For these records, count the lines containing the word "license" and respond with the number alone.

──────── Source data

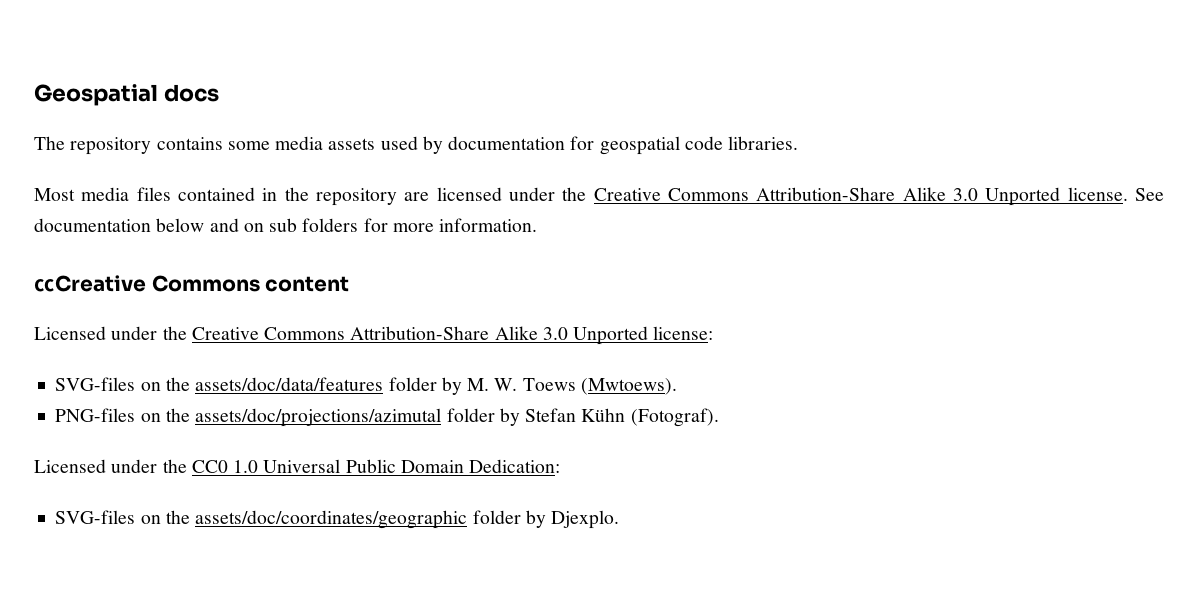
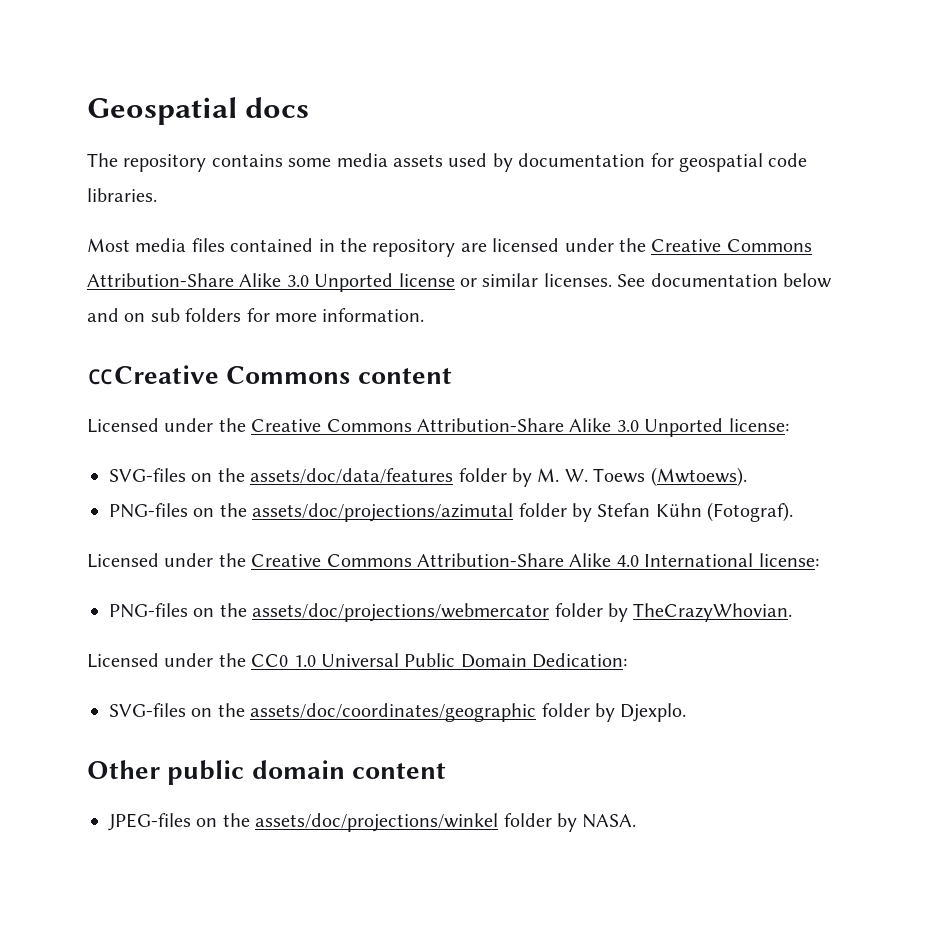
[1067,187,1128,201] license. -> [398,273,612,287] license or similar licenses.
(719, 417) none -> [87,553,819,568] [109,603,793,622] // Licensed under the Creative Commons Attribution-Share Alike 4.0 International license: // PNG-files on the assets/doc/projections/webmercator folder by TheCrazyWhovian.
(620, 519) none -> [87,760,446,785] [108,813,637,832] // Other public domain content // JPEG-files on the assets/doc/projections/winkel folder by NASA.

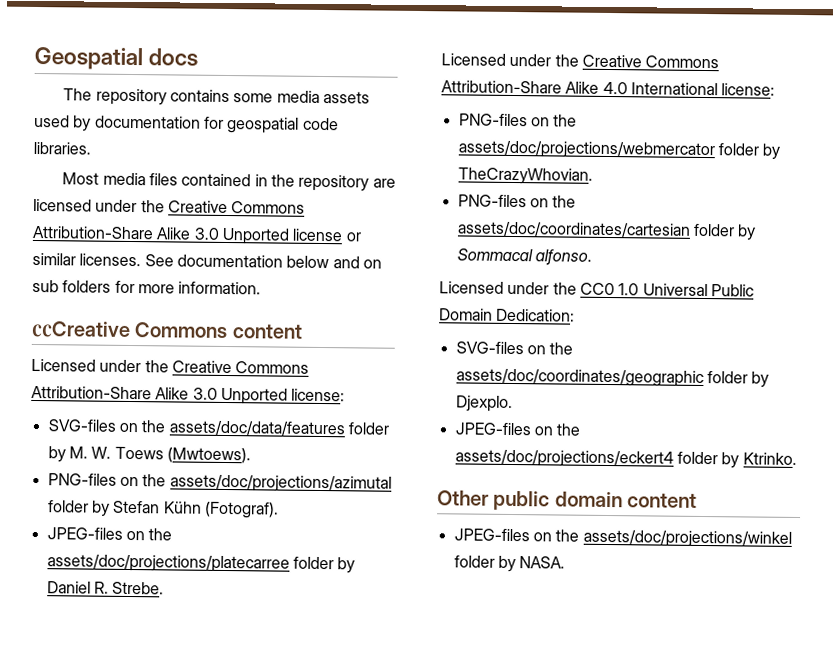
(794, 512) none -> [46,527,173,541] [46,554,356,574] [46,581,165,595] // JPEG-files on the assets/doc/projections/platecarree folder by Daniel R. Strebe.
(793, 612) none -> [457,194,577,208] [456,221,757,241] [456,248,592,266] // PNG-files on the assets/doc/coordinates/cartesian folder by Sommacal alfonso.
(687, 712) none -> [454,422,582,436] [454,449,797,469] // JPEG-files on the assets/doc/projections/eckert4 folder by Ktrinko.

────────────────

◆ Solved exercise ◆
2